The library itself is one of the larger branches in the system, with it taking up most of the first floor. Sage and I split up inside, browsing on our own and grabbing a few extra books requested by Daegan.
Sage and I had both been here a few times though mostly in the times before its 2010 renovation. What we both noticed this time around is that it’s more open with more light than previously. On the other hand, Sage remarked that likely due to the pandemic, the mood was subdued and there were fewer people.

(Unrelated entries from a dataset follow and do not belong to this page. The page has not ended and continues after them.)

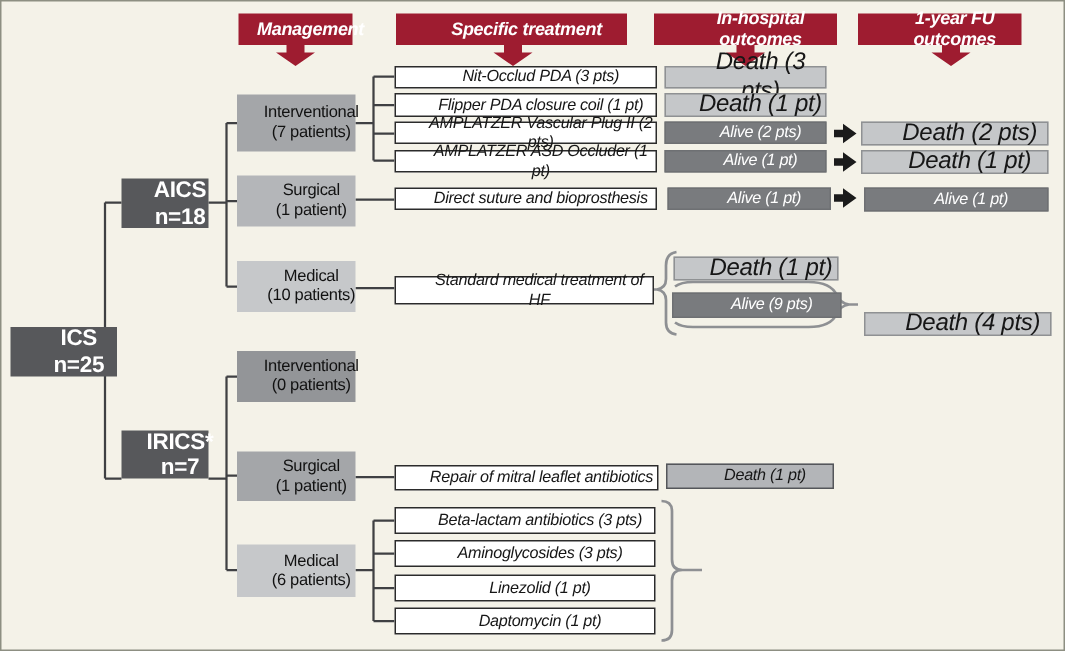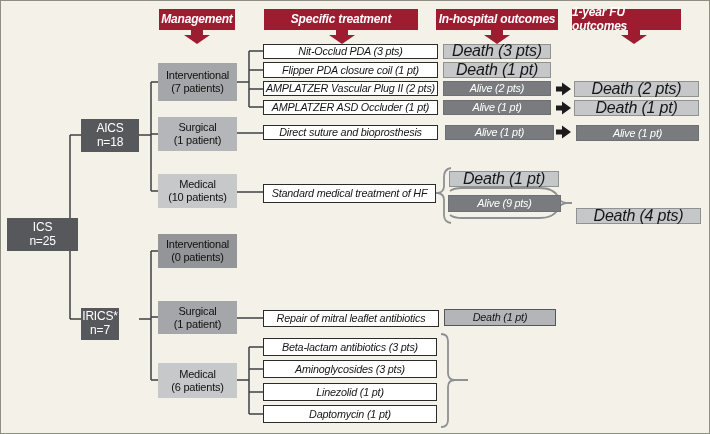--- a/index.html
+++ b/index.html
@@ -18,7 +18,7 @@
   .node{
     position:absolute;
     display:flex;flex-direction:column;align-items:center;justify-content:center;
-    text-align:left;letter-spacing:-0.2px;line-height:1.15;
+    text-align:center;letter-spacing:-0.2px;line-height:1.15;padding-left:20px;
   }
   .hdr{
     background:#9e1c30;color:#ffffff;

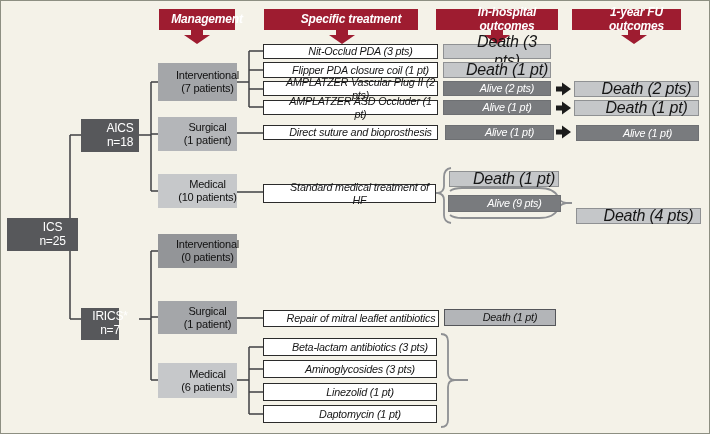--- a/index.html
+++ b/index.html
@@ -26,7 +26,7 @@
   }
   .rootbox{
     background:#57585b;color:#ffffff;
-    font-size:12px;font-weight:400;
+    font-size:15px;font-weight:700;
   }
   .mgmt{font-size:11px;color:#111;}
   .m0{background:#939598;}

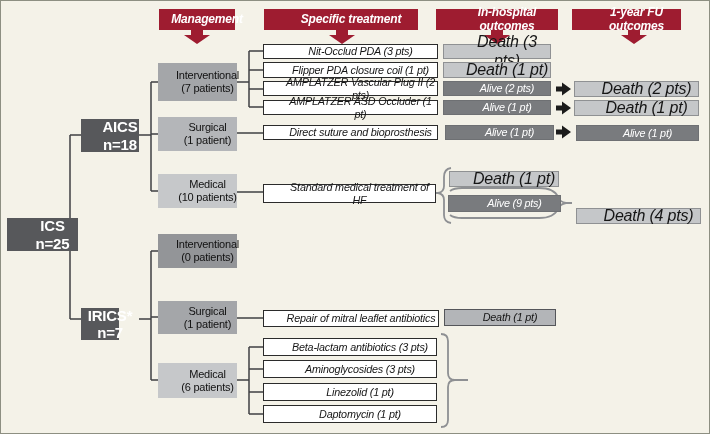--- a/index.html
+++ b/index.html
@@ -101,7 +101,7 @@
     <span>AICS</span>
     <span>n=18</span>
   </div>
-  <div class="node rootbox" style="left:80px;top:307px;width:38px;height:32px">
+  <div class="node rootbox" style="left:80px;top:286px;width:58px;height:32px">
     <span>IRICS*</span>
     <span>n=7</span>
   </div>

One subtle thing about Toronto’s library branches is the fact that each one can have a certain flavour. There are some obvious ways, for example, if a neighbourhood has a large number of Tamil speakers, there will be Tamil books and videos available. Other times libraries will have specialities. Lillian H. Smith Library has a great sci-fi and children’s book collection that includes some rare books. But there are some subtle ways as well. Our neighbourhood library is relatively small but has lots of new books. On the other hand what Sage noticed about this branch is that there are lots of older books from the 70s, 80s and earlier which, for her, is a plus point.
We packed both my and Sage’s backpacks full of books and headed out to do a little shopping. Wandering on the streets was not as comfortable as usual. All of Eglinton was hidden behind a fence with big pits visible in some places. Getting some places required going indoors and detouring through buildings to get past completely blocked construction areas. The weather, however, was lovely. The sun was out and it was warm enough that I was briefly able to go without a coat and many others were out taking advantage of that.
Possibly as a result of the construction, the neighbourhood itself feels like it lacks an identity or personality. Yes, there are chain stores, boutiques and restaurants around but nothing that makes me feel a sense of community or if there is one, who that community actually is. It feels as bland as many suburban neighbourhoods sitting near strip malls. It is worth noting that when I searched for the name of the most common ones here (Penguin Smartcentre) I came aross their website on which they say “From shopping centres to city centres, SmartCentres is uniquely positioned to reshape the Canadian urban and urban-suburban landscape.” and learned that they are, in fact, getting into residential real estate as well. I’m hoping that the future of our urban landscape does not look like Yonge and Eglinton is being transformed into. I think the next library visit will need to be in a more vibrant neighbourhood to cleanse my palate.